Collection entries:
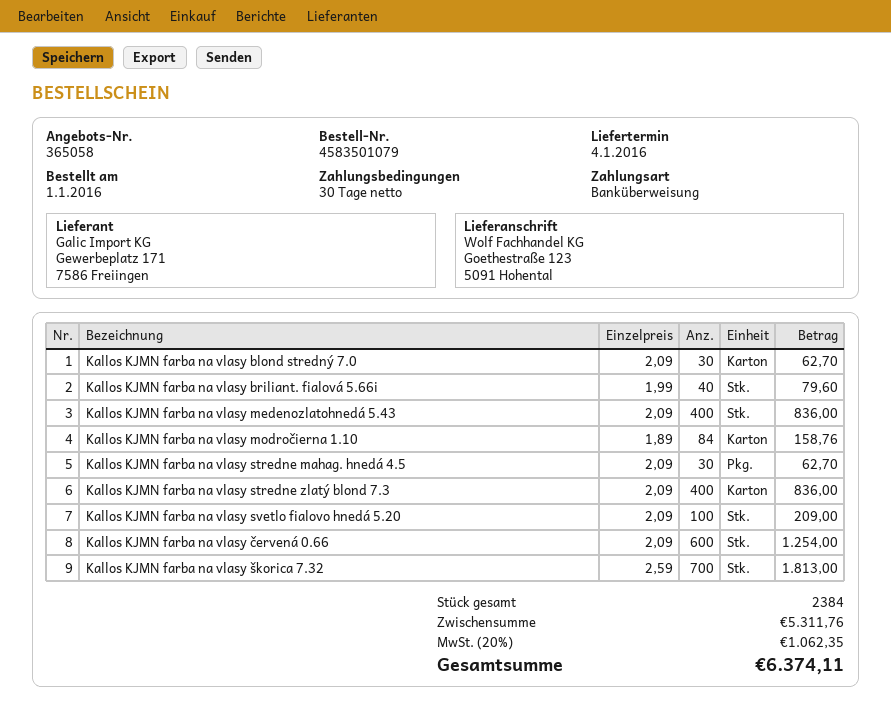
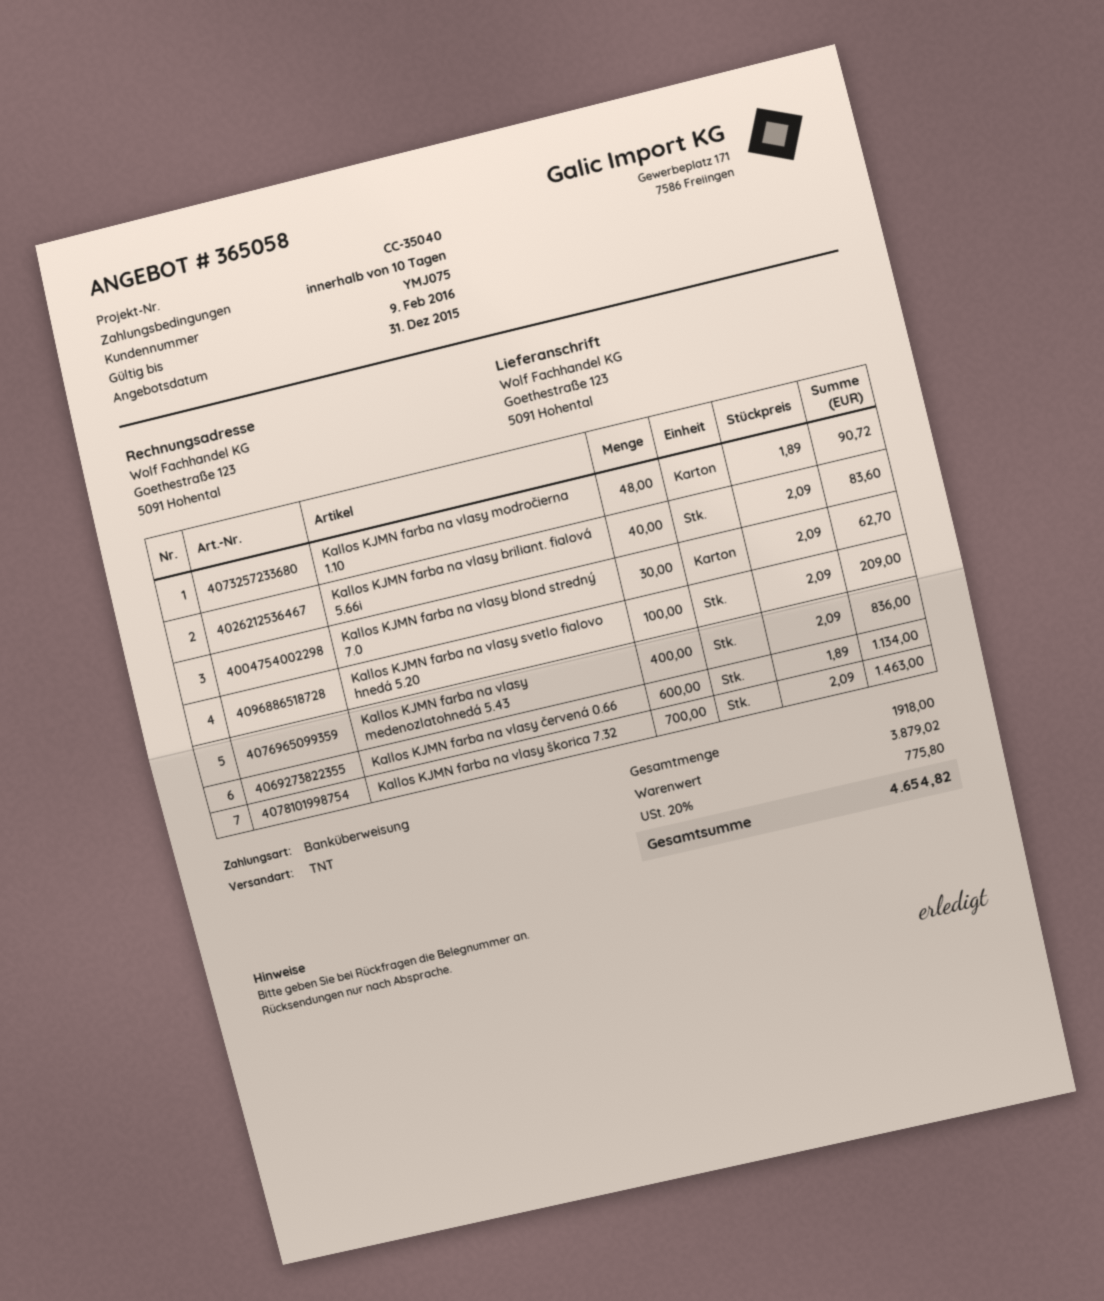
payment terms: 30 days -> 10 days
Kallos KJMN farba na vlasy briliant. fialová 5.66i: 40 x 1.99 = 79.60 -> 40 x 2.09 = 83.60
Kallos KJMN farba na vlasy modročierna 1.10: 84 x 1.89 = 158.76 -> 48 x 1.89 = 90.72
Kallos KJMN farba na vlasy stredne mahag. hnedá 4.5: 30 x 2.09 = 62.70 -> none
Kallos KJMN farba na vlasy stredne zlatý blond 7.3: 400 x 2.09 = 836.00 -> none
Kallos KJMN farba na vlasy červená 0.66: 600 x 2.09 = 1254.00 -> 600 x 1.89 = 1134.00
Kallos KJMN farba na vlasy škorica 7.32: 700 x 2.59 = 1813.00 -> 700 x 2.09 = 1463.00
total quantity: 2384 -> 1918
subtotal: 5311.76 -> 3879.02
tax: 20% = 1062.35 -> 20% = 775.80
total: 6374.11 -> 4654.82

◆ What the task asks ◆
Work through the records line by line, and once you reach the final line, report only how many held "none".

◆ Completed exercise ◆
2